Ex. A circular coil of 16 turns and radius 10 cm, carrying a current of 0.75 A rests with its plane normal to an external field of magnitude $5.0 \times 10^{-2} T$ The coil is free to turn about an axis in its plane perpendicular to the field direction. When the coil is turned slightly and released, it oscillated about its stable equilibrium with a frequency of $2.0 s ^{-1}$ What is the moment of inertia of the coil about its axis of rotation?

Sol.
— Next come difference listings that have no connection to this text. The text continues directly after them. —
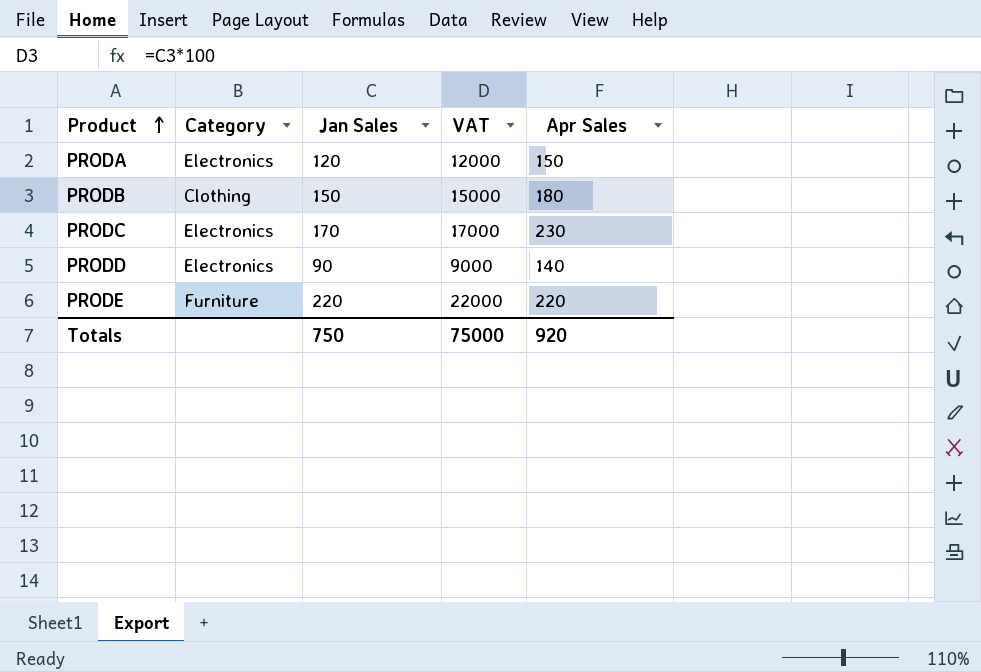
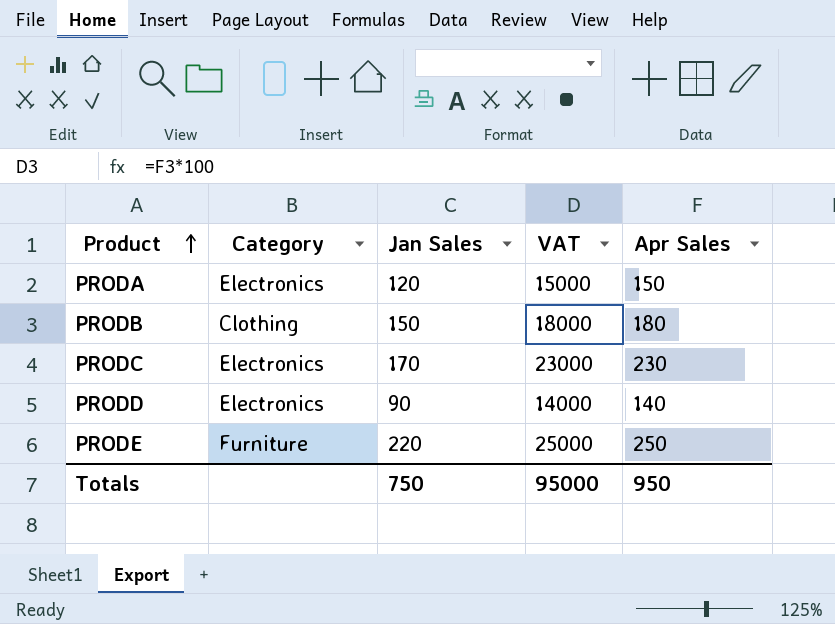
column VAT | formula: [Jan Sales] * 100 -> [Apr Sales] * 100
PRODE | Apr Sales: 220 -> 250
Totals | VAT: 75000 -> 95000
Totals | Apr Sales: 920 -> 950

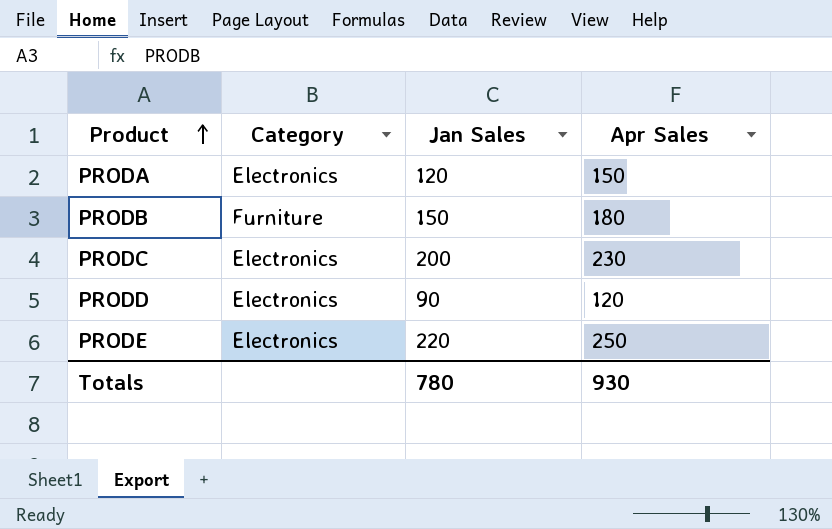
column VAT | formula: [Apr Sales] * 100 -> none
PRODB | Category: Clothing -> Furniture
PRODC | Jan Sales: 170 -> 200
PRODD | Apr Sales: 140 -> 120
PRODE | Category: Furniture -> Electronics
Totals | Jan Sales: 750 -> 780
Totals | Apr Sales: 950 -> 930

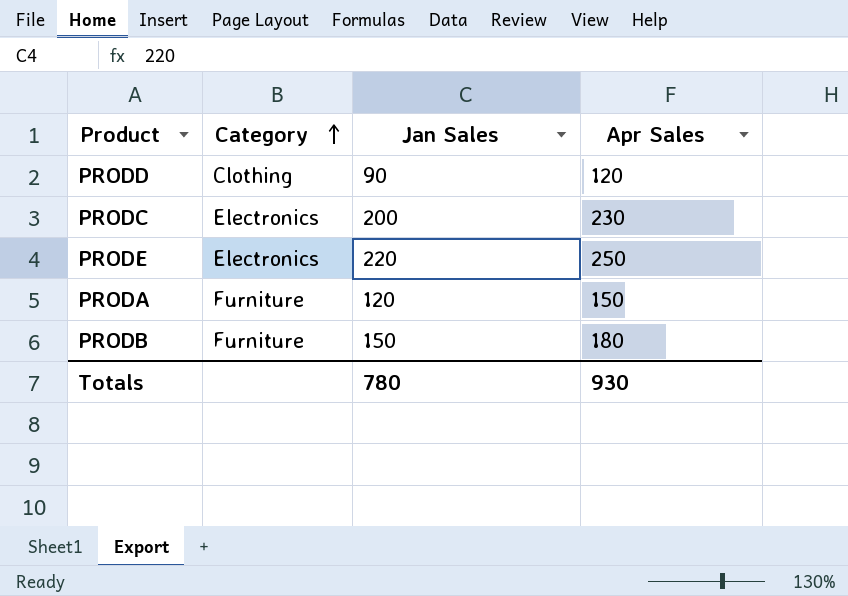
row order: Product ascending -> Category ascending
PRODD | Category: Electronics -> Clothing
PRODA | Category: Electronics -> Furniture

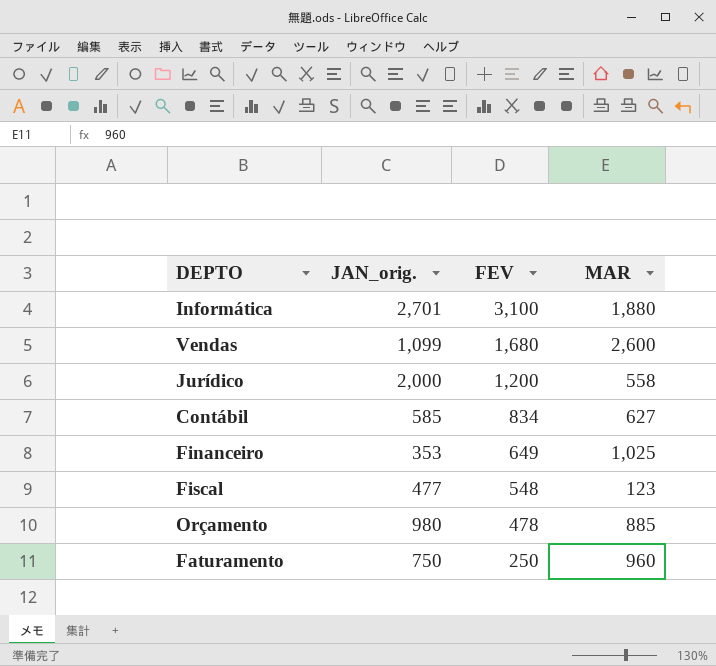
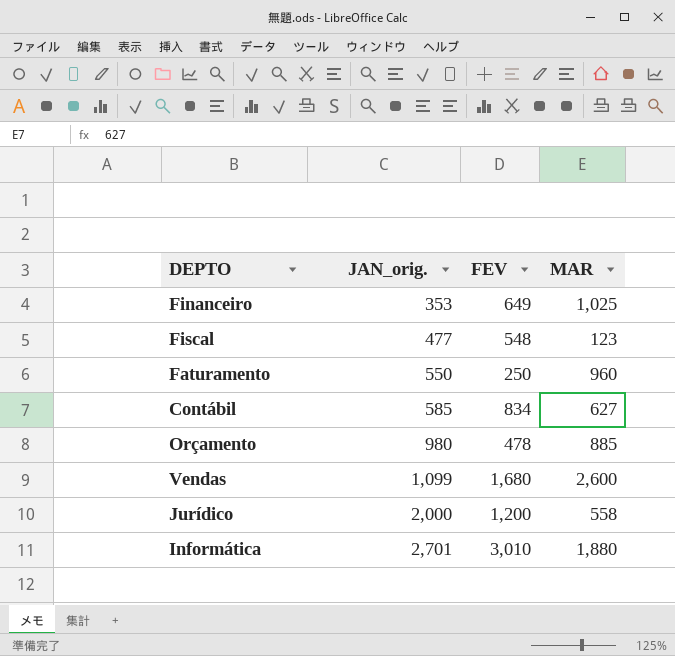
row order: FEV descending -> JAN_orig. ascending
Faturamento | JAN_orig.: 750 -> 550
Informática | FEV: 3,100 -> 3,010

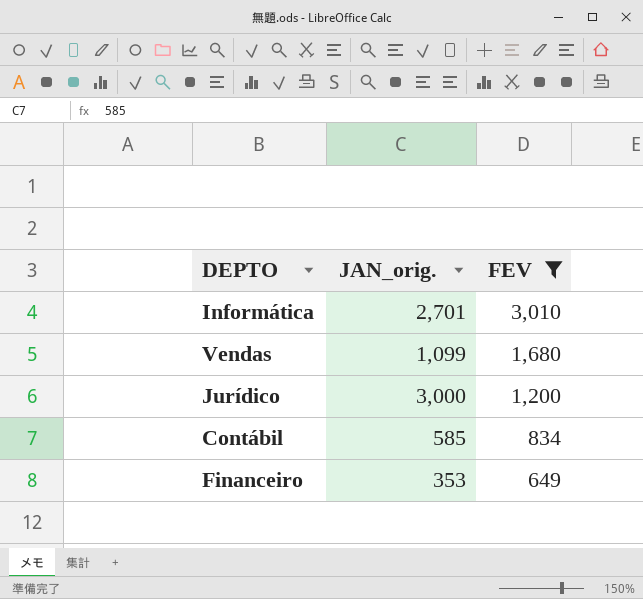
filter: none -> FEV >= 649
row order: JAN_orig. ascending -> FEV descending
column MAR | position: 4 -> none
Jurídico | JAN_orig.: 2,000 -> 3,000

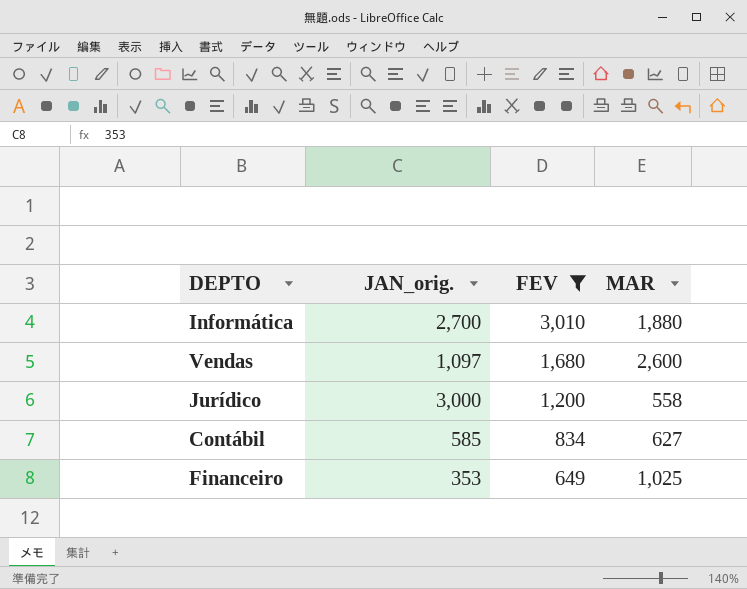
column MAR | position: none -> 4
Informática | JAN_orig.: 2,701 -> 2,700
Vendas | JAN_orig.: 1,099 -> 1,097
Here, $\mathrm{N}=16, \quad \mathrm{r}=10 \mathrm{cm}=0.1 \mathrm{m}$
i.e., $\quad A=\pi(0.1)^{2}$

$\mathrm{I}=0.75 \mathrm{A}_{\max } B=5.0 \times 10^{-2} T \quad v=2 s^{-1} \quad$ i.e., $\quad \mathrm{T}=0.5 \mathrm{sec}$

magnetic moment of coil $\quad M=N A I=16 \times \pi(0.1)^{2} \times 0.75=0.3768 A m^{2}$

$T=2 \pi \sqrt{\frac{I}{M B}} \quad(\mathrm{I}=$ Moment of inertia of the coil)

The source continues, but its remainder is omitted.